Tarih bilgimizden değil! ABD`nin emperyalizmi dayatması ile öğrendiğimiz bilgiler.

Oysa kendi tarihinizde bu filmdeki hikayenin üstünde bir kaçış öyküsü var.

Hiç haberdar bile değilsinizdir.

ABD tarih propagandasını yaya dursun, senin TV`lerde birinci öncelikli talebin, "Zengin kız fakir oğlan" dizileridir.

Ya da tam tersi “Fakir kız, zengin oğlan“

Bu yüzden kimse, bir Osmanlı asker ve subaylarının Sarıkamış`ta esir düşüp, Sibirya çalışma kamplarına getirildiğini, burada çok ağır koşullarda kaldıklarını, Rus Devrimi ile birlikte ülkede açlık kıtlık yaşandığından, hapishanelerde ki durumun çok vahim olduğunu, Osmanlı`nın savaşlarda ki kaybı ve düştüğü kötü durumunu bilmez. Merak edip araştırmaz, bunu senaryo olarak filmlere aktarmaz.
Çünkü bizde tarih filmlerinde ancak Padişahların sarayların tarihi ilgi çeker.
Hal böyle olunca; Sarıkamış`a yollanmak üzere yola çıkan ve Zonguldak açıklarında batan üç gemiden ancak yeni haberdar olduk.
Kafkaslarda ki Azeri ve Türk halkın bu durumdan haberdarı ile aralarından topladıkları erzakları, Türklerin bulunduğu hapishanelere yolladığını nereden bilecektik ki ? Okullarda ki tarih kitapları bunlardan bahsetmez. !

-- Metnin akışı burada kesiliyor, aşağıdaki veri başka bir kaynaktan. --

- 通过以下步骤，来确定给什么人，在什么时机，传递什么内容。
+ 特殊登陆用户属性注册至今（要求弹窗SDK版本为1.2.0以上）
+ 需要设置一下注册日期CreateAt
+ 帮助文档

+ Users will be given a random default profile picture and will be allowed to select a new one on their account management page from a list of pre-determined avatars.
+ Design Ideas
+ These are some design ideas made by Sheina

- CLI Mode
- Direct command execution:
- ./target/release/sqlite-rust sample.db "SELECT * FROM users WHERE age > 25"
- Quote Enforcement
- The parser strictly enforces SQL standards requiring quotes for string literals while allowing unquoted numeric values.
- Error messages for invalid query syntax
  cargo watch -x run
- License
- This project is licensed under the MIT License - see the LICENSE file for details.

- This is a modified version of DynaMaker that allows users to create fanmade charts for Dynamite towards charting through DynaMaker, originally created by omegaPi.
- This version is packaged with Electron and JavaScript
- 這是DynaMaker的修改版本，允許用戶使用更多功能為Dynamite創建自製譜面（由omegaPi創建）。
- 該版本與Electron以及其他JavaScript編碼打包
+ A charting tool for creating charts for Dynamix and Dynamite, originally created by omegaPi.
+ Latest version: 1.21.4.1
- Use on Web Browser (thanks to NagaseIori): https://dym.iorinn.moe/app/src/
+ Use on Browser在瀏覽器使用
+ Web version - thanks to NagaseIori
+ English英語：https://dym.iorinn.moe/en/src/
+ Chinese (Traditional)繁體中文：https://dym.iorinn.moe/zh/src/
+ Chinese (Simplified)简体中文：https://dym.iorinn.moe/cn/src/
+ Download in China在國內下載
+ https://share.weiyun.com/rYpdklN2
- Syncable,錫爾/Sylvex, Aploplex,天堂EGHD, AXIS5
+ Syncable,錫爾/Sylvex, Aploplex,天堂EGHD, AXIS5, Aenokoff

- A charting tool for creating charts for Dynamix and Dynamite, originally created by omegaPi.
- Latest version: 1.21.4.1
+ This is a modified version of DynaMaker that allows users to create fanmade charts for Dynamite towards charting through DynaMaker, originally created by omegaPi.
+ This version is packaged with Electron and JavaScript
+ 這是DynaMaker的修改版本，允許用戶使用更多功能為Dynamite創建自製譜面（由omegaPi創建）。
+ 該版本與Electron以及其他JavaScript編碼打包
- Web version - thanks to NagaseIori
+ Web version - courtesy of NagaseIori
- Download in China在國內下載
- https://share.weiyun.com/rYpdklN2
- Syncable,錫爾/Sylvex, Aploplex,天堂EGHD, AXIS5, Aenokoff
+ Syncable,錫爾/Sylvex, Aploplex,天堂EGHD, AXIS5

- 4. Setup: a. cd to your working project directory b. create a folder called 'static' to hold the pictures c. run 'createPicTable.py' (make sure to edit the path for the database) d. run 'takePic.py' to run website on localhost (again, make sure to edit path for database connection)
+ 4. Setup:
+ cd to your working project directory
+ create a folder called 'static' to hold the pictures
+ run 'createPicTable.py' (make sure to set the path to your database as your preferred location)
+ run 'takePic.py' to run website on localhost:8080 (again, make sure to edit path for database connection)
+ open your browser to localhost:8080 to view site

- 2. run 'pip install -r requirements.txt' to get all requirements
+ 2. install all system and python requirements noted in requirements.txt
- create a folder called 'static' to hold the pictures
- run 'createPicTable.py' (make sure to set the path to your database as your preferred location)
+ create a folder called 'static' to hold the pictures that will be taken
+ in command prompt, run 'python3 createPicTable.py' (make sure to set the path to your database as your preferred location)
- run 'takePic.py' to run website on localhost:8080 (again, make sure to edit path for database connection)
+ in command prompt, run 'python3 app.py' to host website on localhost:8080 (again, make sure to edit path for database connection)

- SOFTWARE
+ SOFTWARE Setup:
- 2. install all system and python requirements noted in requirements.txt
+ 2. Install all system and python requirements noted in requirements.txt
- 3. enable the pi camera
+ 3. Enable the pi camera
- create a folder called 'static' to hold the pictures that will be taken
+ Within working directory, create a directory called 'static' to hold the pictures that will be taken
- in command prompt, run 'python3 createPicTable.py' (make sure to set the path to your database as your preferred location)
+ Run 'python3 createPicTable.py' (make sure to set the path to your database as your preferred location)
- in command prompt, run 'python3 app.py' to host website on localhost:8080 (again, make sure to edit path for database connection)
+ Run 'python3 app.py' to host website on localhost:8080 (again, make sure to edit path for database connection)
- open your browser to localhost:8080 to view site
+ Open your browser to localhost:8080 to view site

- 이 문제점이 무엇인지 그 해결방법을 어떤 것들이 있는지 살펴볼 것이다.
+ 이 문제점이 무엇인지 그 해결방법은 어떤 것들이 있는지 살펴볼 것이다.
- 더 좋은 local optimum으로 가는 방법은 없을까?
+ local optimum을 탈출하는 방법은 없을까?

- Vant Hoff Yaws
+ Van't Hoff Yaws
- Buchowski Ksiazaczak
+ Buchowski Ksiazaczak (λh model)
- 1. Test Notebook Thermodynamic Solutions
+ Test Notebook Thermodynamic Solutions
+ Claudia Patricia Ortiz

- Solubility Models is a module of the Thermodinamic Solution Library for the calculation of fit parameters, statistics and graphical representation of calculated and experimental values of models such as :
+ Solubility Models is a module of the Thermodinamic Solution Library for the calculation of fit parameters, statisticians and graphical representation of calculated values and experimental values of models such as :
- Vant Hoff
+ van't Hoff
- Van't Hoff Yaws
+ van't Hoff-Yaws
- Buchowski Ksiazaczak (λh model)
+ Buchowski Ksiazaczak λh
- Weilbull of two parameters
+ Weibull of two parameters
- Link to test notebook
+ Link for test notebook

Eee ! Okursanız ben size biraz anlatayım.

Her şey Almanya`nın 1.inci Cihan Harbinde, Osmanlı İmparatorluğunu savaşa çekmesi ile başladı.

Almanya`nın amacı öncelikle ittihat ve terakki, yani Enver Paşa Hükumetini kullanmak istemesi ile Türki Cumhuriyetleri üzerinden Asya`ya açılma hedefiyle başlıyor.

Bu yüzden Çanakkale`den geçecek olan, İngiliz birlikleri olmasına rağmen, Rusya ile savaşa giriyoruz.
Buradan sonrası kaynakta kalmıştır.